US Treasury Proposal Applies Travel Rule to Crypto

On Dec. 18, an office within the US Treasury Department released a set of proposals regarding cross-border transfers of digital assets.

The US Treasury Financial Crimes Enforcement Network (FinCEN) released a proposal that aims to close loopholes regarding the movement of digital assets. In the announcement on the release, FinCEN also requested input from the public. The measure, called the Travel Rule, affects cross-border transfers.

Know thyself

The major thrust of the proposal is a change regarding privately owned digital wallets. Virtual Asset Service Providers will now have to require KYC information from individuals whenever the VASP sends money to a wallet. Apparently this holds even for sending crypto from a VASP to your own wallet. This seems to apply to movements of amounts over $10,000. The VASP has to report the transaction.

However, the exchange still needs to hold such information if the amount transferred is over $3,000. Thus, from the private party’s end, the KYC measures will be the same.

The proposed changes are supposed to bring this aspect of the digital asset world more in line with fiat banking. The Travel Rule is a long-standing regulation for cross-border transfers.

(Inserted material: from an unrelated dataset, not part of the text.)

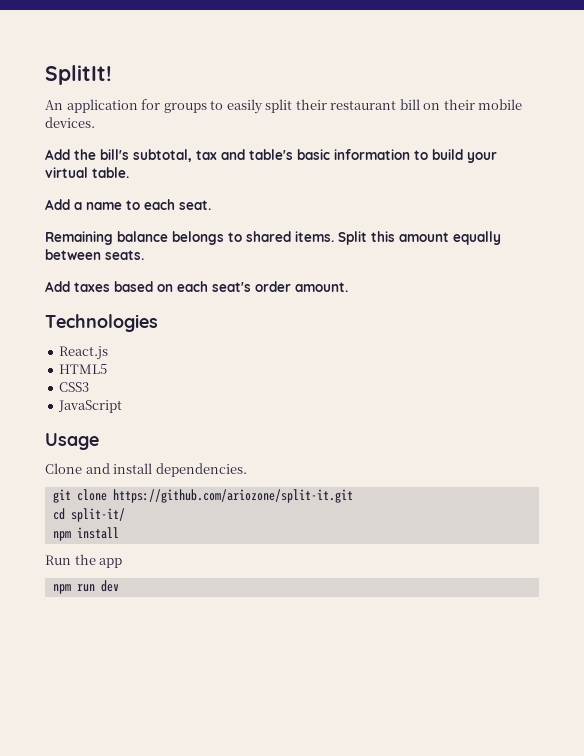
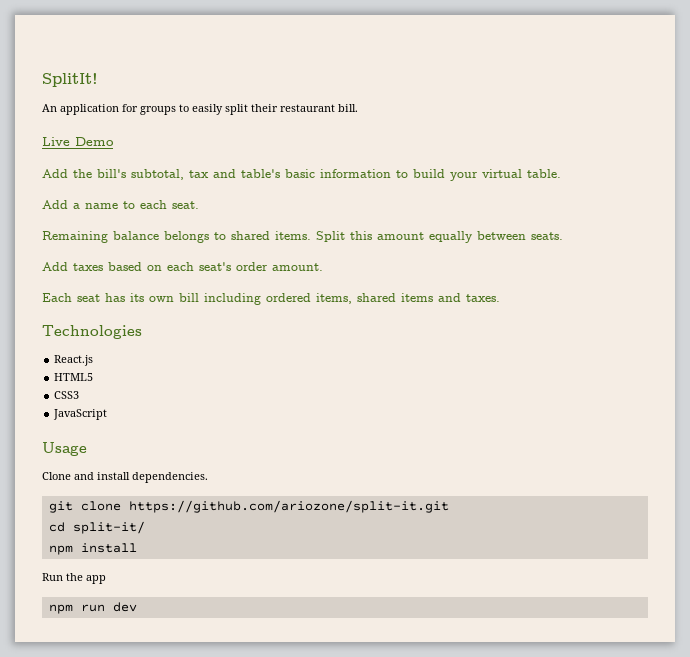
- An application for groups to easily split their restaurant bill on their mobile devices.
+ An application for groups to easily split their restaurant bill.
+ Live Demo
+ Each seat has its own bill including ordered items, shared items and taxes.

The government is including Central Bank Digital Currencies (CBDCs) in this regulation. However, FinCEN calls CBDC by a different name: Legal Tender Digital Asset, LTDA.

Not Treasury’s idea

Privacy-lovers will moan at the US Treasury’s proposed regulation, but the impetus for the change is clear. The changes will bring the American digital asset environment closer to that of fiat-related banking. Moreover, they will also meet the recommendations of the Financial Action Task Force FATF) from 2019. Actually, in FATF terms, the US is a little late – this should have been done over the summer. 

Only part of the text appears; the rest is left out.